Recorde-se que, na semana passada, Carlos Antunes alertava ao jornal i para um possível planalto artificial de 10 mil casos por limite de testagem, explicando que “antes do Natal tínhamos uma taxa de positividade [testes positivos entre o total realizado] à volta dos 8% e que agora está em cerca de 20%. Se lançamos uma rede de pesca no mesmo sítio e se estamos a apanhar mais peixe, é porque existe mais peixe no mar. A percentagem de sintomáticos entre os [testes] positivos também está a aumentar, o que quer dizer que estamos a deixar os assintomáticos de fora”, afirmou.
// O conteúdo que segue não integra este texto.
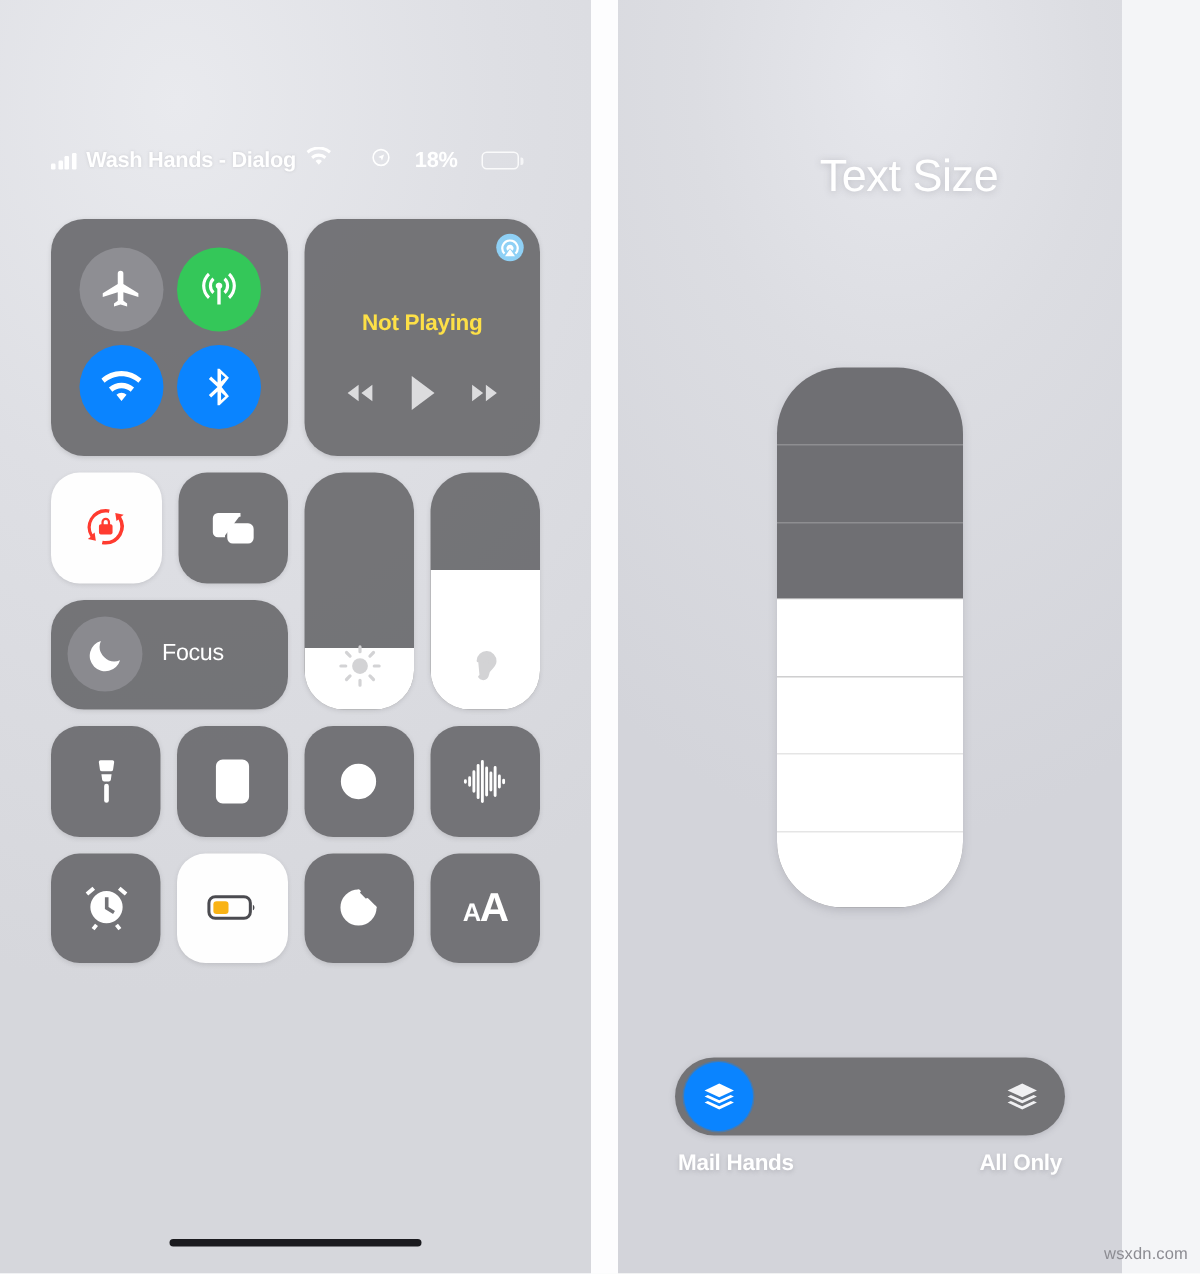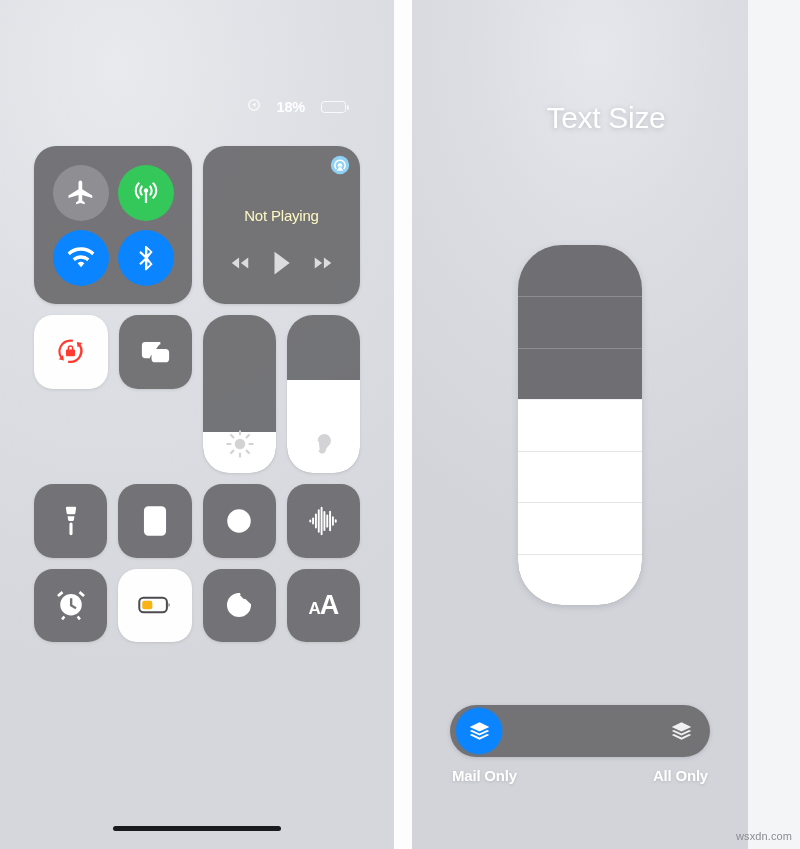--- a/index.html
+++ b/index.html
@@ -103,21 +103,21 @@
   .circ svg { width: 30px; height: 30px; fill: #fff; }
 
   
   .media {
     width: 157px; height: 158px; position: relative;
     display: flex; flex-direction: column; align-items: center;
     justify-content: center;
   }
   .airplay-badge { position: absolute; top: 9px; right: 10px; width: 20px; height: 20px; }
   .media-title {
-    color: #fef9c3; font-size: 15px; font-weight: 400;
+    color: #fde047; font-size: 15px; font-weight: 700;
     letter-spacing: -.2px; margin-top: -20px;
   }
   .media-ctrls {
     position: absolute; bottom: 24px; left: 0; right: 0;
     display: flex; align-items: center; justify-content: space-around;
     padding: 0 16px;
   }
   .media-ctrls svg { fill: #dcdcde; }
 
   
@@ -249,20 +249,34 @@
 </style>
 </head>
 <body>
 
 <div class="screenshot">
 
   <div class="panel panel-left">
     <div class="bg"></div>
 
     <div class="statusbar">
+      <div class="sb-left">
+        <span class="bars">
+          <i></i>
+            <i></i>
+            <i></i>
+            <i></i>
+        </span>
+        <span class="sb-carrier">Wash Hands - Dialog</span>
+        <span>
+          <svg width="17" height="13" viewBox="0 0 24 18" fill="#fff">
+            <path d="M12 16.5l3-3.6a4.6 4.6 0 0 0-6 0l3 3.6zM12 9.1c2 0 3.9.7 5.3 2l1.9-2.3A11.3 11.3 0 0 0 12 6c-2.7 0-5.2 1-7.2 2.8l1.9 2.3c1.4-1.3 3.3-2 5.3-2zM12 2.2c3.7 0 7.1 1.4 9.7 3.7l1.8-2.2A16.9 16.9 0 0 0 12-.6C7.6-.6 3.6.9.5 3.7l1.8 2.2C4.9 3.6 8.3 2.2 12 2.2z"></path>
+          </svg>
+        </span>
+      </div>
       <div class="sb-right">
         <span>
           <svg width="14" height="14" viewBox="0 0 24 24" fill="none" stroke="#fff" stroke-width="1.8">
             <circle cx="12" cy="12" r="9"></circle>
             <path d="M15.5 8.5l-6.8 2.8 3.2 1.2 1.2 3.2z" fill="#fff" stroke="none"></path>
           </svg>
         </span>
         <span class="sb-batt-pct">18%</span>
         <span class="batt-shell">
           <span class="batt-fill" style="width:28%"></span>
@@ -338,20 +352,28 @@
                 <path d="M14.4 10.6h-.3V9.5a2.1 2.1 0 0 0-4.2 0v1.1h-.3c-.5 0-.9.4-.9.9v3.1c0 .5.4.9.9.9h4.8c.5 0 .9-.4.9-.9v-3.1c0-.5-.4-.9-.9-.9zm-3.4-1.1a1 1 0 0 1 2 0v1.1h-2V9.5z"></path>
               </svg>
             </div>
             <div class="tile">
               <svg viewBox="0 0 24 24" fill="none" stroke="#fff" stroke-width="1.8" stroke-linejoin="round">
                 <path d="M15.5 6H4.6A1.6 1.6 0 0 0 3 7.6v6.8A1.6 1.6 0 0 0 4.6 16H8"></path>
                 <rect x="10" y="11" width="11" height="8" rx="1.8"></rect>
               </svg>
             </div>
           </div>
+          <div class="focus-pill">
+            <span class="focus-circ">
+              <svg viewBox="0 0 24 24">
+                  <path d="M20.5 15.3A8.8 8.8 0 0 1 9.1 3.8a9.2 9.2 0 1 0 11.4 11.5z"></path>
+                </svg>
+            </span>
+            <span class="focus-label">Focus</span>
+          </div>
         </div>
 
         <div class="vslider">
           <span class="fill" style="height:26%"></span>
           <span class="glyph">
             <svg viewBox="0 0 24 24">
               <circle cx="12" cy="12" r="4.2"></circle>
               <g stroke="#d3d3d5" stroke-width="1.7" stroke-linecap="round">
                 <path d="M12 1.8v2.6M12 19.6v2.6M1.8 12h2.6M19.6 12h2.6M4.8 4.8l1.9 1.9M17.3 17.3l1.9 1.9M19.2 4.8l-1.9 1.9M6.7 17.3l-1.9 1.9"></path>
               </g>
@@ -470,20 +492,20 @@
         </span>
         <span class="tgl-opt unsel">
           <svg viewBox="0 0 24 24">
             <path d="M12 3.2L2.6 7.6 12 12l9.4-4.4L12 3.2z"></path>
             <path d="M12 13.9L4.7 10.5l-2.1 1 9.4 4.4 9.4-4.4-2.1-1L12 13.9z"></path>
             <path d="M12 17.8l-7.3-3.4-2.1 1L12 19.8l9.4-4.4-2.1-1-7.3 3.4z"></path>
           </svg>
         </span>
       </div>
       <div class="ts-labels">
-        <span>Mail Only</span>
+        <span>Mail Hands</span>
         <span>All Only</span>
       </div>
     </div>
   </div>
 
   <div class="watermark">wsxdn.com</div>
 </div>
 
 </body></html>

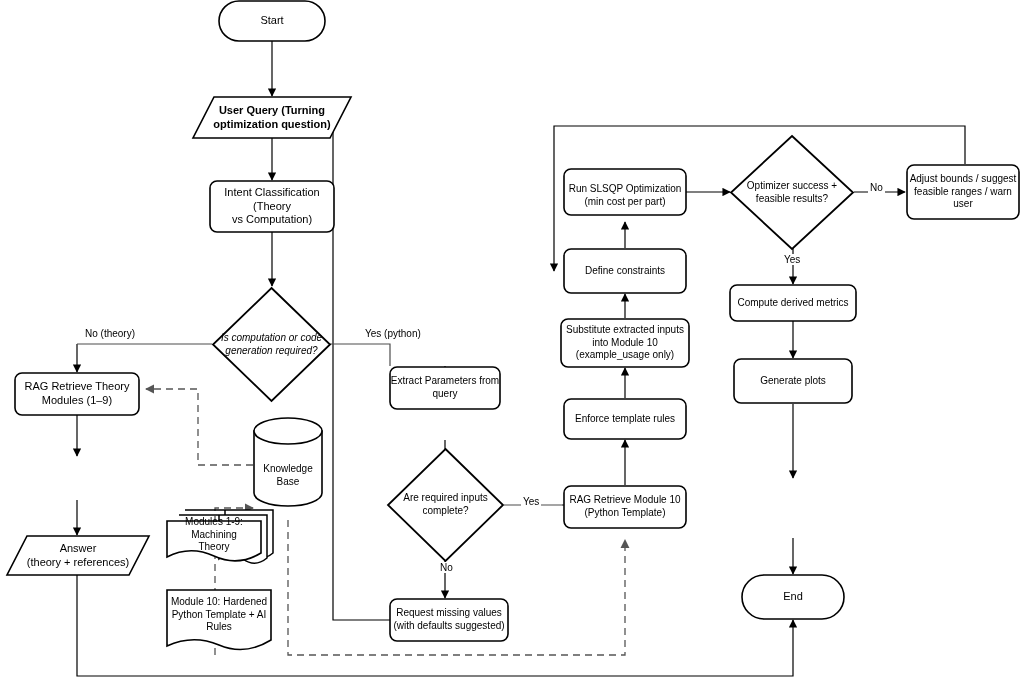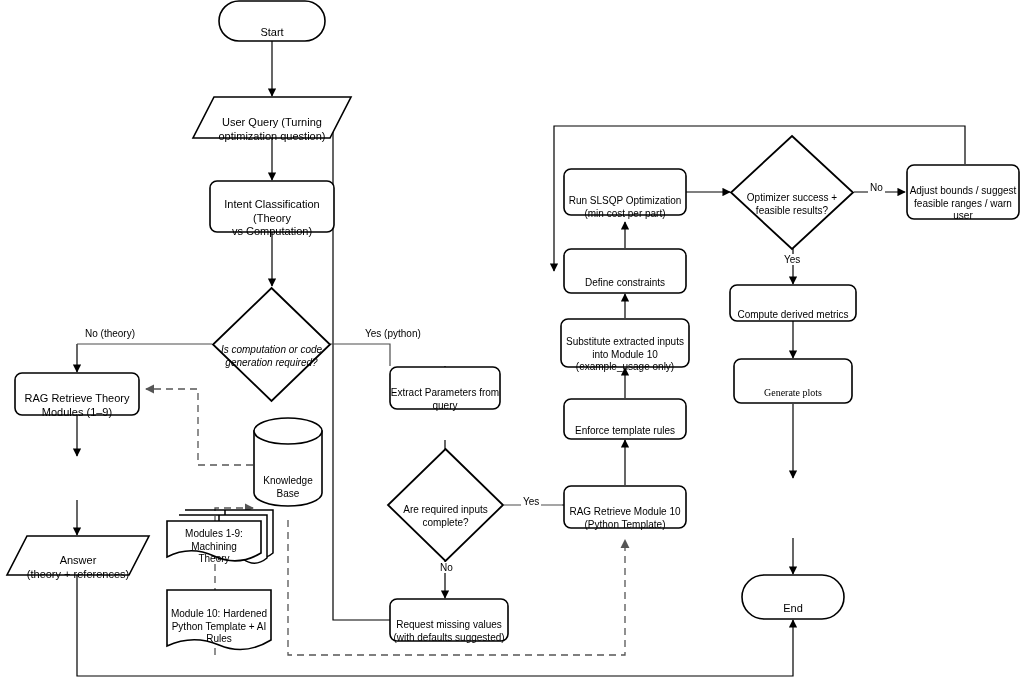--- a/index.html
+++ b/index.html
@@ -11,21 +11,21 @@
   #canvas{position:relative;width:1024px;height:684px;background:#fff;}
   #wires{position:absolute;left:0;top:0;width:1024px;height:684px;}
   .fs11{font-size:11px;}
   .fs10{font-size:10px;}
   .edge-label{position:absolute;font-size:10px;color:#000;background:#fff;padding:0 2px;white-space:nowrap;}
   .shape-svg{position:absolute;left:0;top:0;overflow:visible;}
   .node-wrap{position:absolute;}
   .node-wrap .label{
     position:absolute;left:0;top:0;width:100%;height:100%;
     display:flex;align-items:center;justify-content:center;text-align:center;
-    white-space:pre-line;line-height:1.26;color:#000;pointer-events:none;margin-top:12px;
+    white-space:pre-line;line-height:1.26;color:#000;pointer-events:none;
   }
 </style>
 </head>
 <body>
 
 <div id="canvas">
 
   <svg id="wires" viewBox="0 0 1024 684">
     <defs>
       <marker id="arrow" viewBox="0 0 10 10" refX="9" refY="5" markerWidth="7" markerHeight="7" orient="auto-start-reverse">
@@ -80,21 +80,21 @@
     </g>
   </svg>
 
   <div class="node-wrap" style="left:218px;top:0px;width:108px;height:42px;">
     <svg class="shape-svg" width="108" height="42">
       <rect x="1" y="1" width="106" height="40" rx="20" ry="20" fill="#fff" stroke="#000" stroke-width="1.6"></rect>
     </svg>
     <div class="label fs11">Start</div>
   </div>
 
-  <div class="node-wrap" style="left:192px;top:96px;width:160px;height:43px;">
+  <div class="node-wrap" style="left:192px;top:96px;width:160px;height:43px;font-weight:bold;">
     <svg class="shape-svg" width="160" height="43">
       <polygon points="22,1 159,1 138,42 1,42" fill="#fff" stroke="#000" stroke-width="1.6"></polygon>
     </svg>
     <div class="label fs11">User Query (Turning
 optimization question)</div>
   </div>
 
   <div class="node-wrap" style="left:209px;top:180px;width:126px;height:53px;">
     <svg class="shape-svg" width="126" height="53">
       <rect x="1" y="1" width="124" height="51" rx="7" ry="7" fill="#fff" stroke="#000" stroke-width="1.6"></rect>
@@ -236,21 +236,21 @@
 feasible ranges / warn user</div>
   </div>
 
   <div class="node-wrap" style="left:729px;top:284px;width:128px;height:38px;border-radius:19px;">
     <svg class="shape-svg" width="128" height="38">
       <rect x="1" y="1" width="126" height="36" rx="7" ry="7" fill="#fff" stroke="#000" stroke-width="1.6"></rect>
     </svg>
     <div class="label fs10">Compute derived metrics</div>
   </div>
 
-  <div class="node-wrap" style="left:733px;top:358px;width:120px;height:46px;font-family:Liberation Serif, serif;">
+  <div class="node-wrap" style="left:733px;top:358px;width:120px;height:46px;">
     <svg class="shape-svg" width="120" height="46">
       <rect x="1" y="1" width="118" height="44" rx="7" ry="7" fill="#fff" stroke="#000" stroke-width="1.6"></rect>
     </svg>
     <div class="label fs10">Generate plots</div>
   </div>
 
 
   <div class="node-wrap" style="left:741px;top:574px;width:104px;height:46px;">
     <svg class="shape-svg" width="104" height="46">
       <rect x="1" y="1" width="102" height="44" rx="22" ry="22" fill="#fff" stroke="#000" stroke-width="1.6"></rect>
A importância do socorro pré-hospitalar “A Sociedade Portuguesa de Emergência Pré-Hospitalar (SPEPH), na sua reunião de 16 de janeiro de 2021, analisou de forma circunstanciada o modo como tem decorrido o socorro pré-hospitalar. É com elevada preocupação que reportamos que o mesmo não tem decorrido de forma satisfatória, de resto como temos vindo a reportar continuamente, sem que tenha havido respostas por parte das entidades responsáveis pela área”, começou por esclarecer num comunicado a que o i teve acesso. “Pela evidência da sobrecarga dos hospitais centrais e distritais” – fornecida, a título de exemplo, pela fila de ambulâncias presente à porta das urgências do Hospital Santa Maria, em Lisboa –, o órgão que representa a emergência pré-hospitalar enumerou um conjunto de medidas recomendadas, nomeadamente o “reforço das unidades de saúde periféricas, como os serviços de atendimento permanente e serviços de urgência básica, criando alguma capacidade de internamento e com capacidade de aliviar os serviços de urgência polivalente dos hospitais distritais e centrais”, a ponderação da “criação de Viaturas de Emergência Médica Pré-Hospitalar, sem base fixa, com médico a bordo, por forma a garantir a execução criteriosa das orientações emanadas” ou a “elaboração de uma campanha publicitária, nos meios de comunicação social, fortemente direcionada no sentido de consciencializar a população sobre o recurso aos SU e ao 112/INEM”, apelando igualmente ao “início da vacinação dos Bombeiros e da Cruz Vermelha Portuguesa”, devendo a prioridade na vacinação ser idêntica à dos profissionais de saúde.